To understand IP routing, it is necessary to understand the model
on which IP is based. IP assumes that a system is attached to a
local network. It is assumed that the system can send datagrams
to any other system on its own network. The problem arises
when a system is asked to send a datagram to a system on a
different network (e.g., SNA to TCP/IP). This problem is handled
by gateways.
Routing in IP is based entirely upon the network number of the
destination address. Each computer has a table of network
numbers. For each network number, a gateway is listed.
Routers use the Internet address to determine location or
destination and the best route or path.
When a computer wants to send a datagram, it first checks to see
if the destination address is on the systems own local network. If
so, the datagram can be sent directly. Otherwise, the system
expects to find an entry for the network that the destination

address is on. The datagram is sent to the gateway listed in that

entry.
Netmask
Routing of messages across the Internet can be facilitated
through the use of a netmask. This enables more efficient
routing within an organization, while maintaining a single interface
to the Internet. When a message arrives at the gateway to the
organization, the netmask is ORed with the messages Internet
address (leaving only the Net portion). If the Net portion of the
address matches the organizations Class B address, then the
message is accepted. Otherwise it is routed elsewhere. In this
way, the organizations gateway doesnt need to export its entire
local routing structure (the host portion) to the Internet at large.
As an example, to limit traffic to all nodes within Xerox (which has
a class A address of 13.x.x.x), you would use 255.0.0.0 as the
netmask. To limit traffic to all nodes within a department in which
all addresses begin with 13.240.x.x, use a netmask of
255.255.0.0 and so on.
00001101.10001000.11101110.11111111 Hosts IP
11111111.00000000.00000000.00000000 netmask (255.0.0.0)
00001101.01101001.01111100.01101101 message accepted
00011110.01101101.01101001.10010011 message rejected
UDP
An alternative to TCP is the User Datagram Protocol (UDP)
shown in Figure 25. UDP is less complex than TCP and is often
used instead of TCP. It does not use acknowledgment packets
or segmentation. UDP is used by SNMP to gather network
management information.
Figure 25. UDP header (OSI layer 4)
Source Port Destination Port
Message Length Checksum
ICMP
The Internet Control Message Protocol (ICMP) is part of layer
three of the OSI model (Figure 26). ICMP does not use a port
field. ICMP is sent by network devices, such as a router. Its
function is as an echo request and reply mechanism. This is
commonly referred to as pinging.

Figure 26. . ICMP header (OSI layer 3)
TYPE CODE Checksum
ID Sequence Header
(Data is optional)
TYPE=ECHO REQUEST
Used for Pinging
TYPE=ECHO REPLY
Ethernet address
The message with the Ethernet header added, is shown in Figure
27. Each Ethernet controller comes from the factory with an
address built into the interface board or stored in ROM on the
board.

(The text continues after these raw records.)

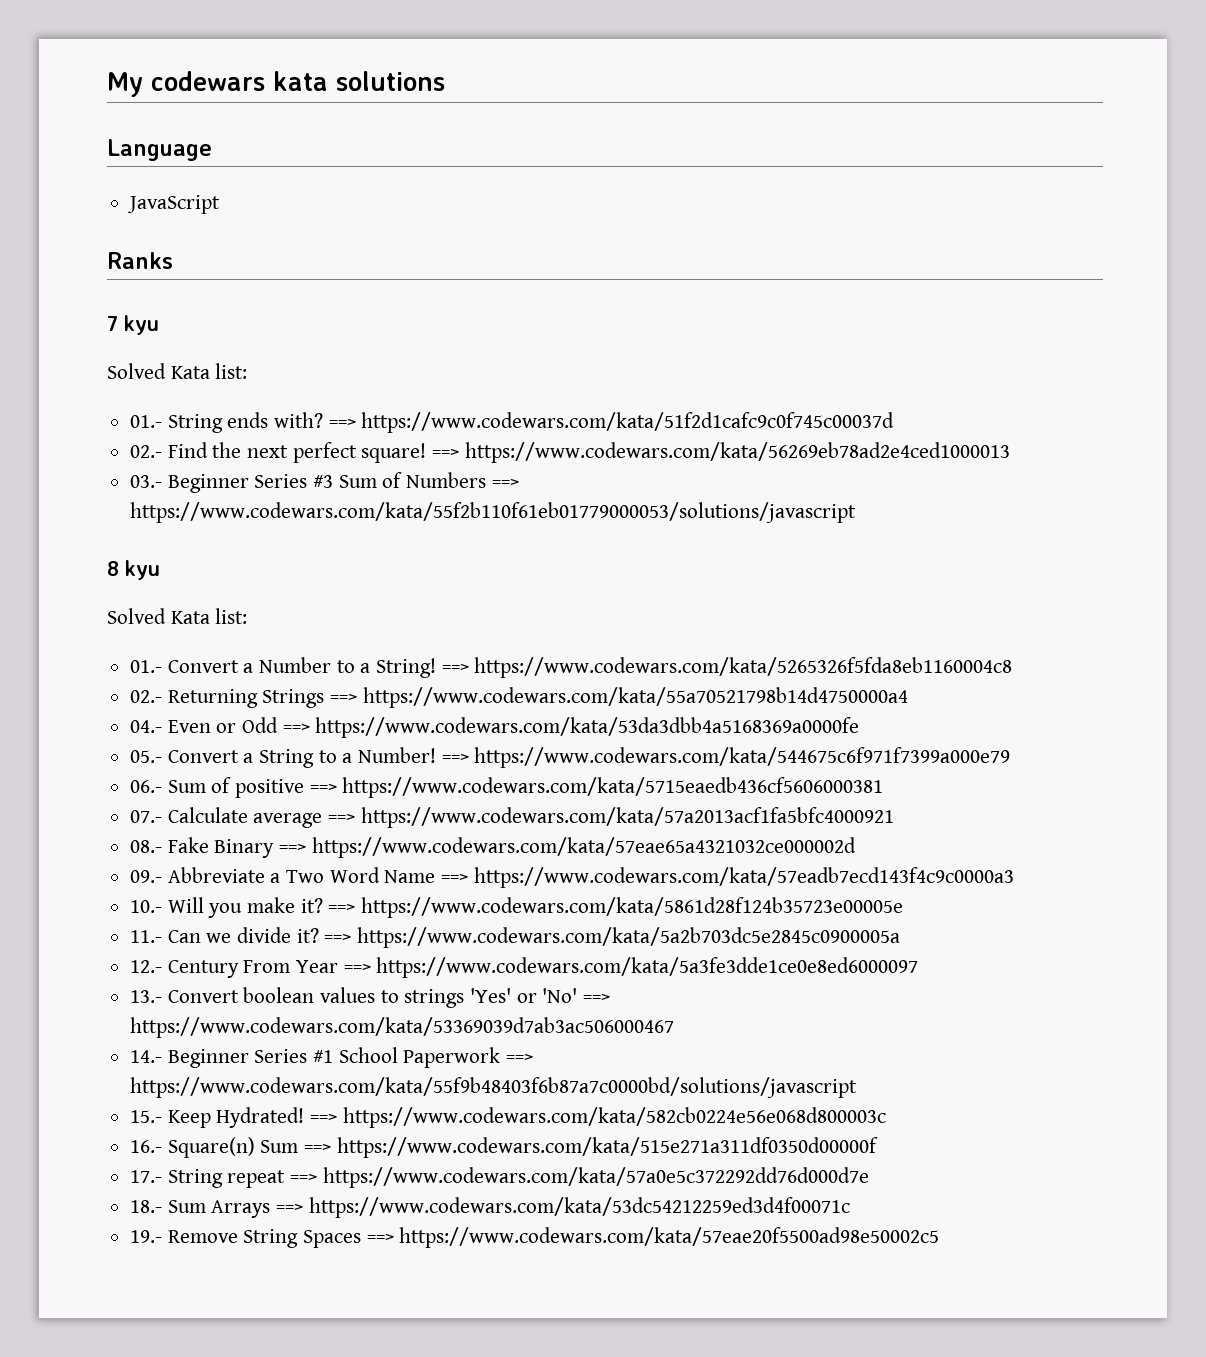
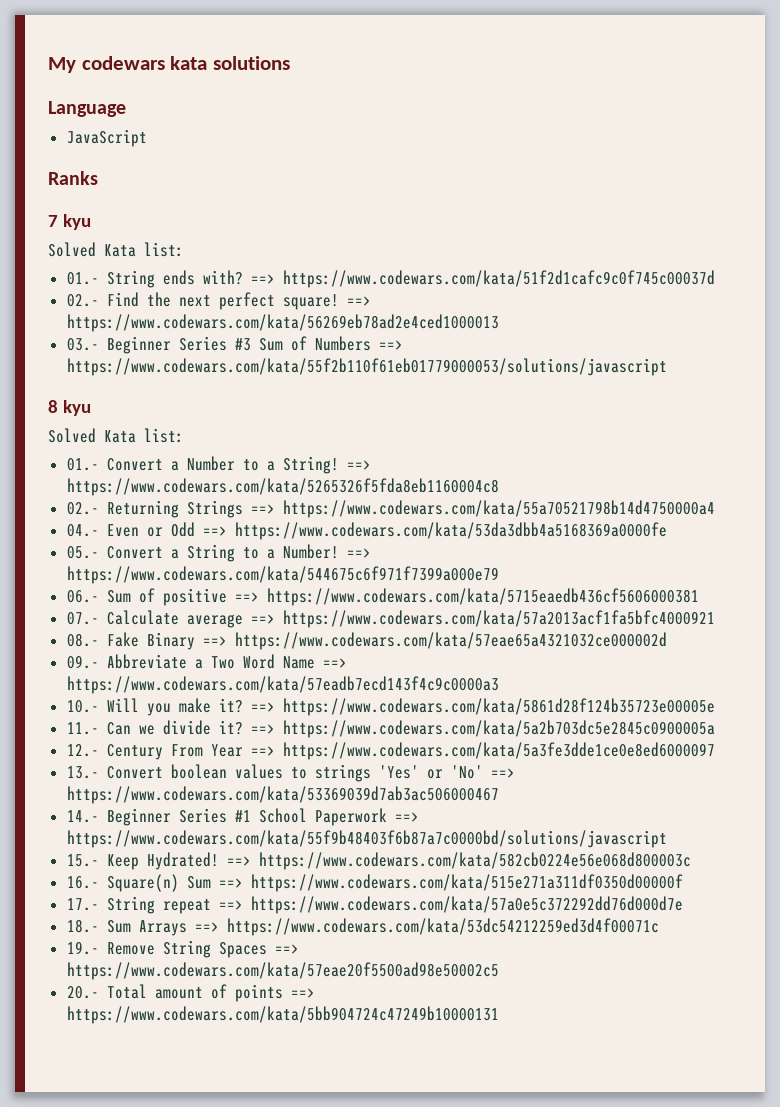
+ 20.- Total amount of points ==> https://www.codewars.com/kata/5bb904724c47249b10000131

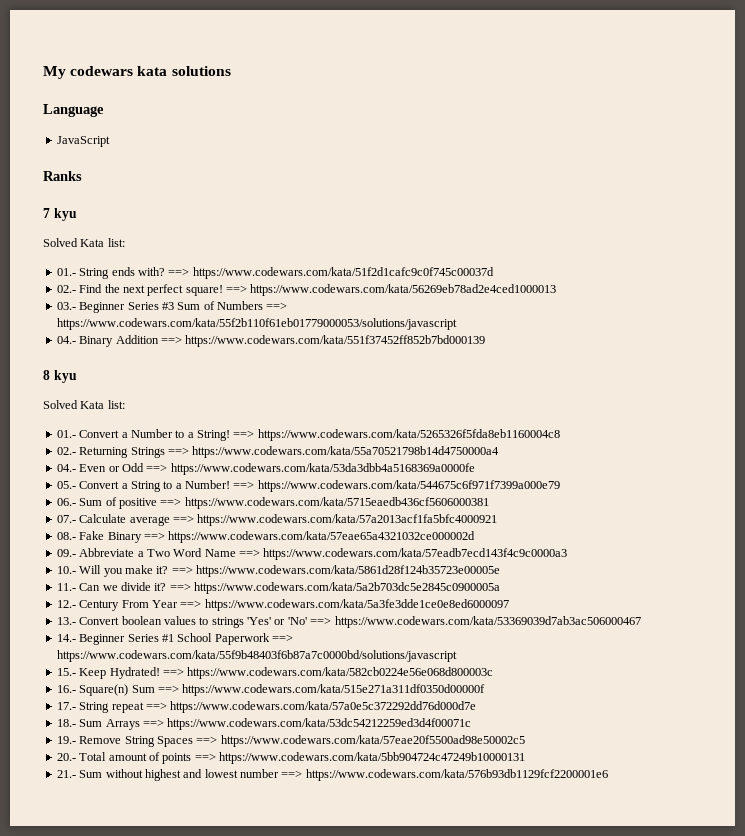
+ 04.- Binary Addition ==> https://www.codewars.com/kata/551f37452ff852b7bd000139
+ 21.- Sum without highest and lowest number ==> https://www.codewars.com/kata/576b93db1129fcf2200001e6

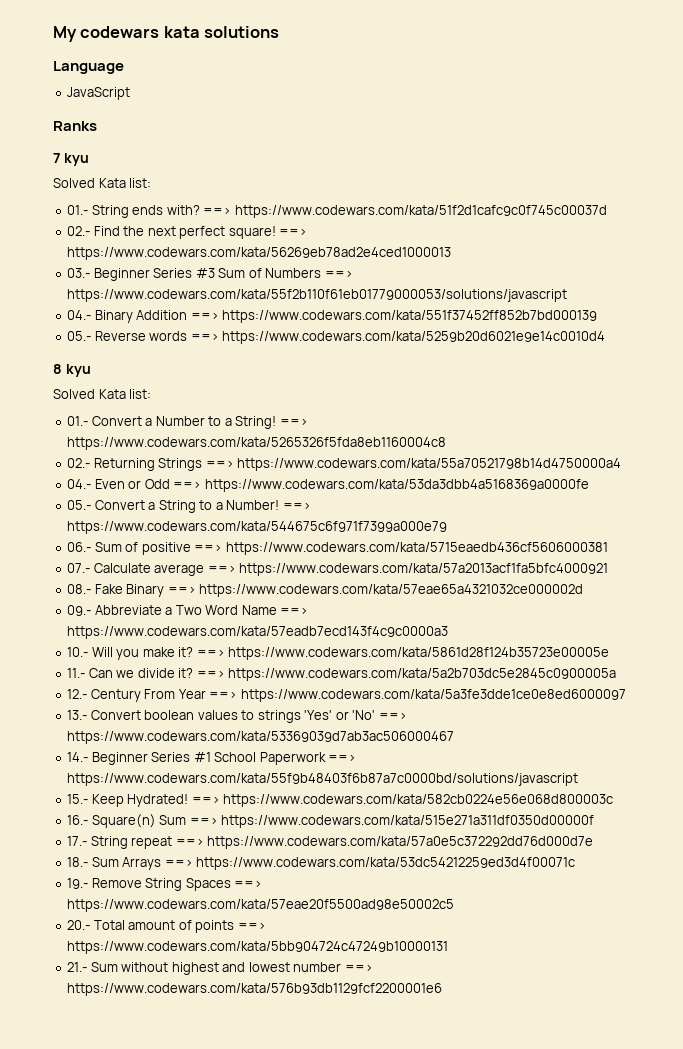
+ 05.- Reverse words ==> https://www.codewars.com/kata/5259b20d6021e9e14c0010d4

To ensure that an address would never be reused, the
Ethernet designers allocated 48 bits for the Ethernet address.
IEEEs Standards Board assigns the first 24 bits of that address
to a manufacturer, which then allocates the remaining 24 bits
sequentially.
Figure 27. Message with Ethernet address
Ethernet destination address (first 32 bits)
Ethernet destination (last 16 bits) Ethernet source (first 16 bits
Ethernet source address (last 32 bits)
Type code
IP header, then TCP header, then your data
end of data
Ethernet Checksum
At this stage the packet looks like this:
Ethernet Header IP Header TCP Header Data Checksum

Every Ethernet packet has a 14 octet header that includes the

source and destination Ethernet address and a type code
address in the destination field.
The type code allows several different protocol families to be
used on the same network. Therefore, you can use TCP/IP,
DECnet, XNS, etc. at the same time. Each high level protocol will
put a different value in the field.
The Ethernet controller computes a checksum of the entire
packet. When the recipient receives the packet, it recomputes
the checksum and throws the packet away if the answer
disagrees with the original. The checksum is put on the end of
the packet, not in the header.
The Ethernet interface removes the Ethernet header and the
checksum. The interface then checks the type code which
references IP.
The Ethernet device driver passes the datagram to IP which
removes the IP header.
Next, the IP protocol field is checked to identify the protocol type,
which is TCP.
IP passes the datagram to TCP, which checks the sequence
number to properly combine all the datagrams into the original
file.
Ethernet and IP addresses

Remember that a nodes Ethernet address and its Internet
address are two separate entities. To determine what Ethernet
address to use when you want to talk to a given Internet address,
the Address Resolution Protocol, known as ARP, is used. ARP is
not an IP protocol. That is, the ARP datagrams do not have IP
headers. If you are on a system and want to connect to a
different system, your system first must verify that the other
system is on the same network so it can talk directly via Ethernet.
The system checks the ARP table to see if it already knows the
Ethernet address. If so, it will add an Ethernet header and send
the packet. If the system is not listed in the ARP table, the ARP
protocol sends a request for an Ethernet address.
ARP requests must be sent as broadcasts. Broadcasts are
messages sent to every node. A special host address consisting
of all 1s (i.e., 255) is used to indicate a broadcast message. An
answer will be sent back from the appropriate node. There is no
way that an ARP request can be sent directly to the right system
without knowing the Ethernet address. Therefore, an Ethernet
address of all ones is used. By convention, every machine on
the Ethernet is required to pay attention to packets with this as an
address.
After the Ethernet address is identified, your system will save this
information in its ARP table so future packets will be sent directly.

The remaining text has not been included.